=== Activity ===
Go through the entries below and tally the lines containing the string "none"; report only the tally.

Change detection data
━━━━━━━━

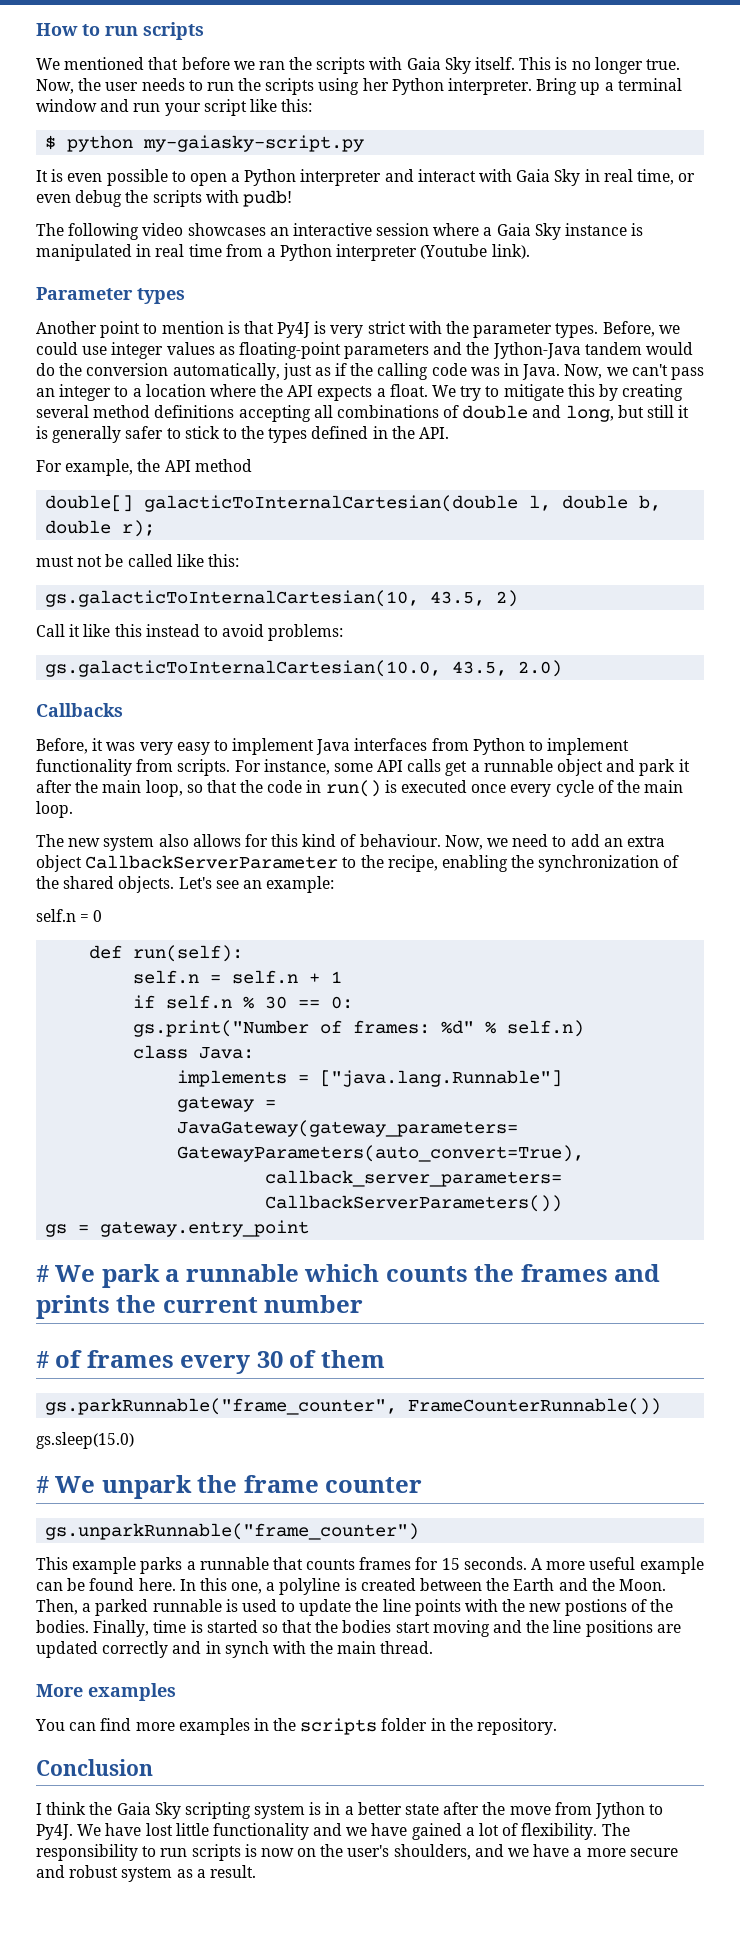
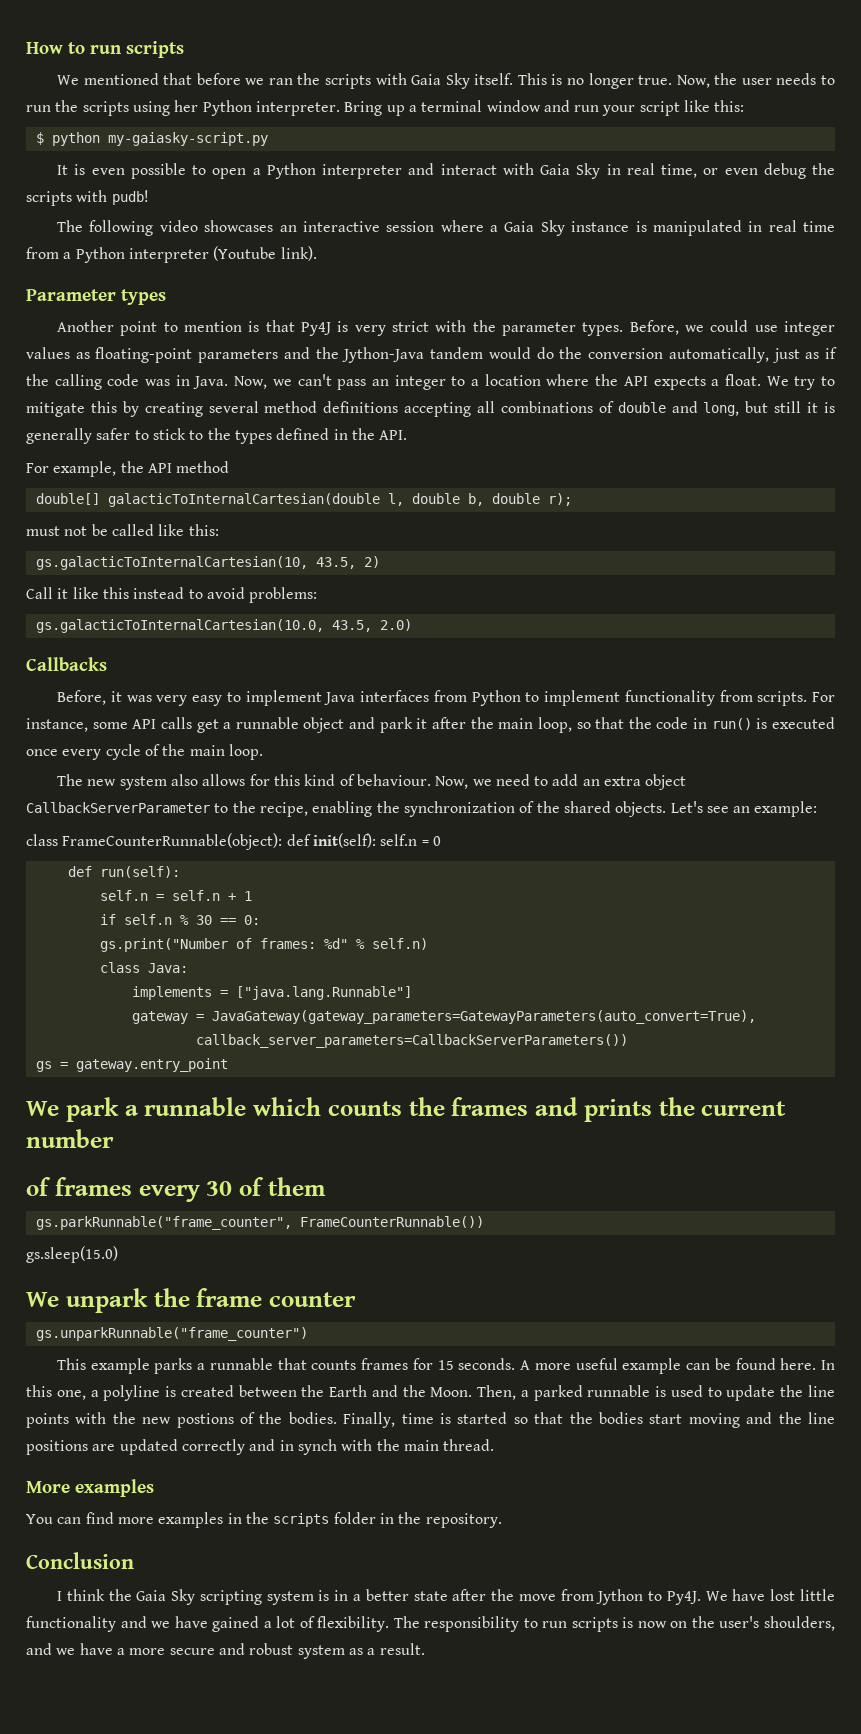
(335, 884) none -> [26,833,376,850] class FrameCounterRunnable(object): def init(self):
[36,1265,49,1282] # -> (228, 1065) none
[36,1351,49,1368] # -> (114, 1138) none
[36,1476,49,1493] # -> (118, 1254) none

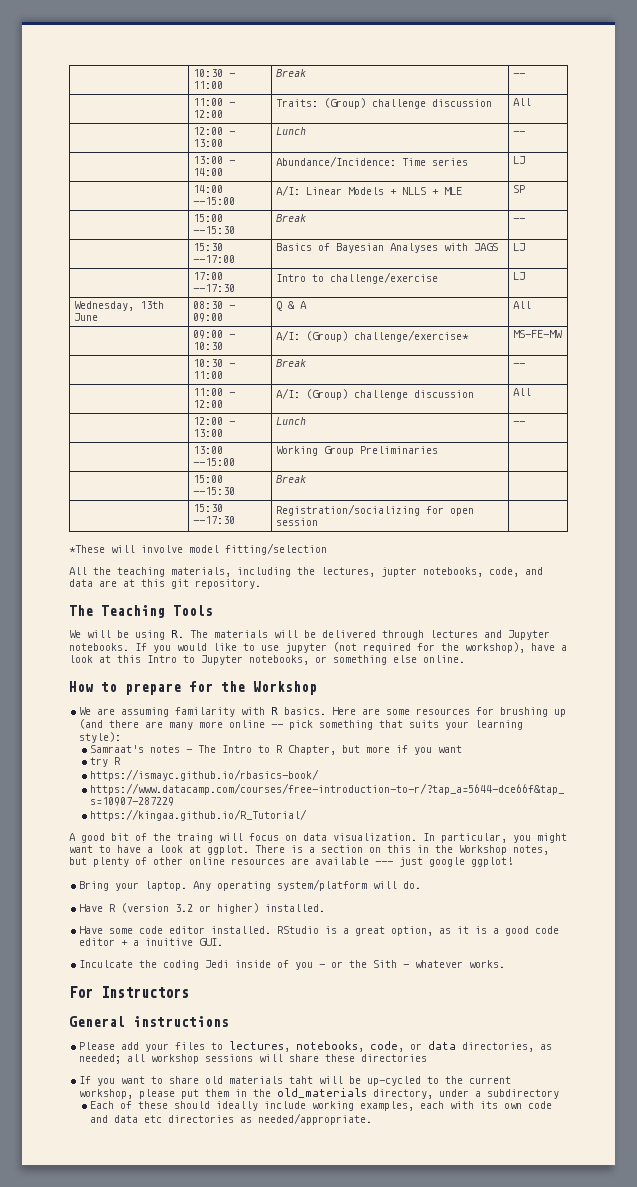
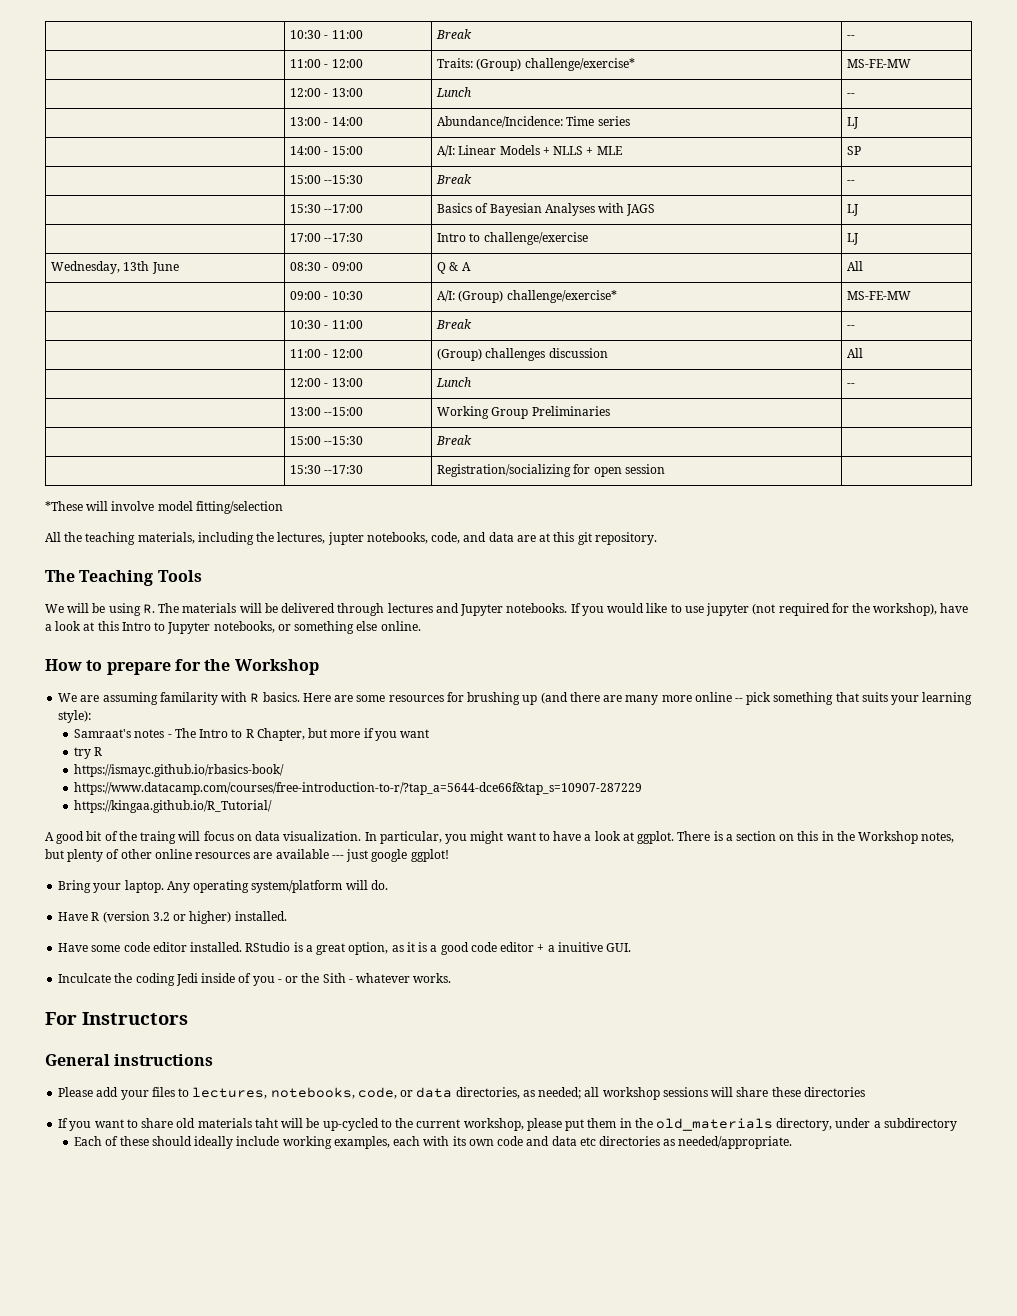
[371,99,492,109] [512,98,531,106] challenge discussion | All -> [524,58,635,71] [847,59,912,68] challenge/exercise* | MS-FE-MW
[192,197,235,205] --15:00 -> [324,146,363,155] - 15:00
[275,388,408,400] A/I: (Group) challenge -> [437,348,546,361] (Group) challenges

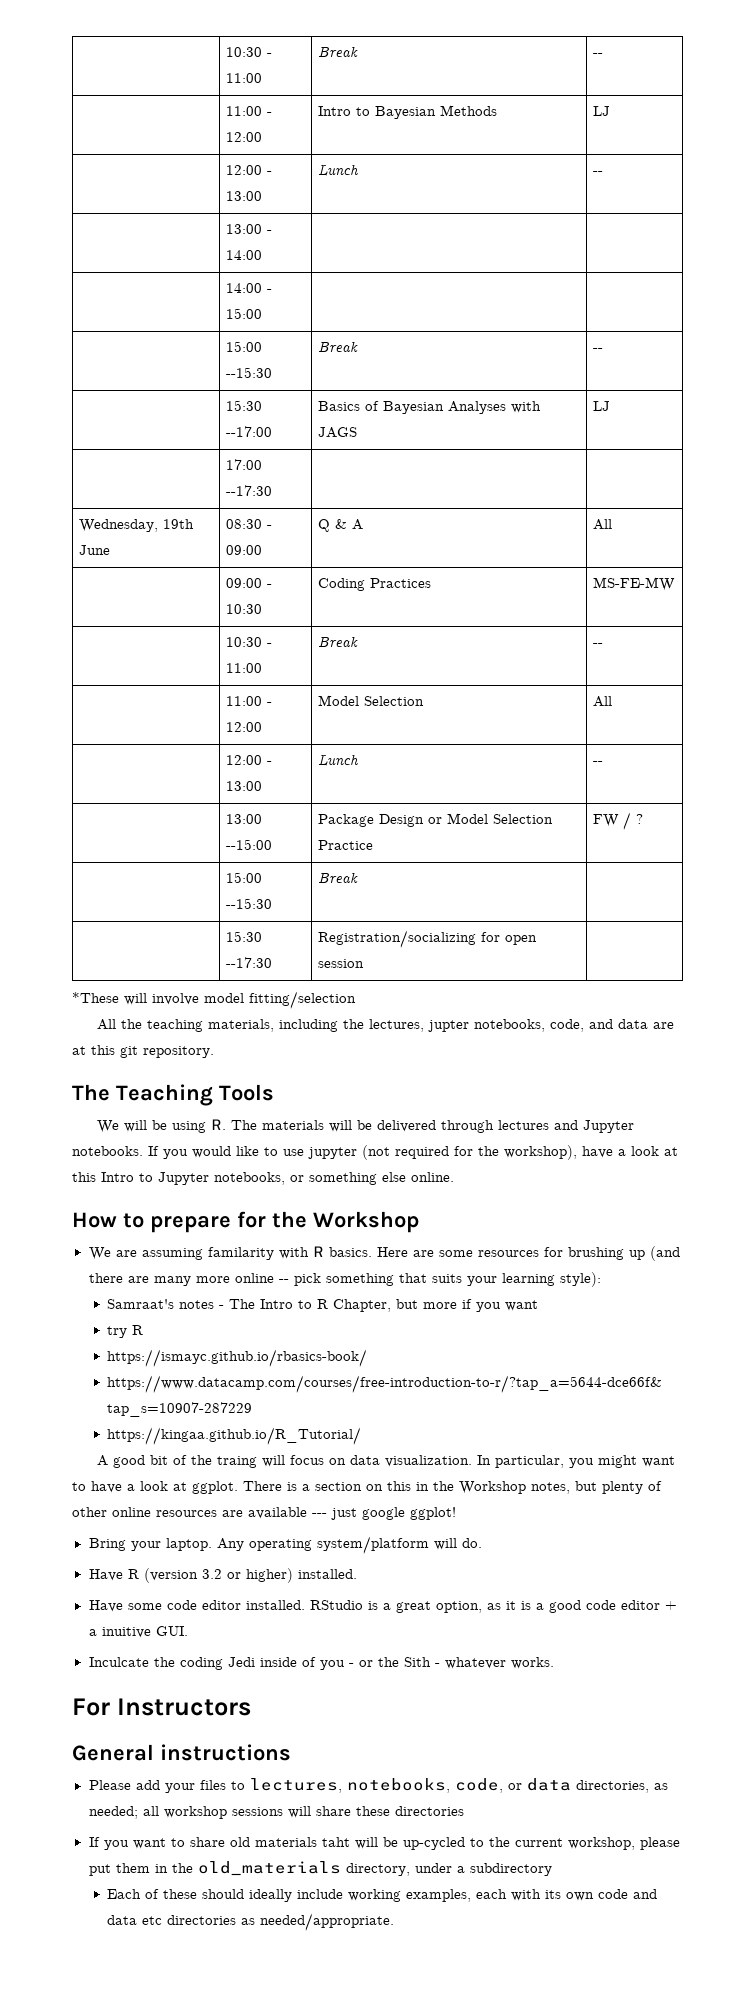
[290,30,363,39] [436,29,473,39] [847,35,856,39] [290,59,363,68] [437,58,635,71] [847,59,912,68] | 10:30 - 11:00 | Break | -- // | 11:00 - 12:00 | Traits: (Group) challenge/exercise* | MS-FE-MW -> [226,47,273,57] [226,73,263,83] [318,46,359,57] [593,53,604,57] [226,106,273,116] [226,132,263,142] [318,105,498,119] [593,106,611,116] | 10:30 - 11:00 | Break | -- // | 11:00 - 12:00 | Intro to Bayesian Methods | LJ
[437,116,630,128] [847,117,859,129] Abundance/Incidence: Time series | LJ -> (263, 255) |
[437,145,622,157] [847,146,862,155] A/I: Linear Models + NLLS + MLE | SP -> (263, 313) |
[437,232,588,245] [847,233,859,245] Intro to challenge/exercise | LJ -> (273, 490) |
[123,261,150,271] 13th -> [163,519,195,529] 19th
[437,290,617,303] A/I: (Group) challenge/exercise* -> [318,578,432,591] Coding Practices
[437,348,608,361] (Group) challenges discussion -> [318,695,425,706] Model Selection
[437,406,610,419] Working Group Preliminaries | -> [318,813,554,827] [318,840,374,850] [593,812,644,830] Package Design or Model Selection Practice | FW / ?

━━━━━━━━

=== Task solution ===
4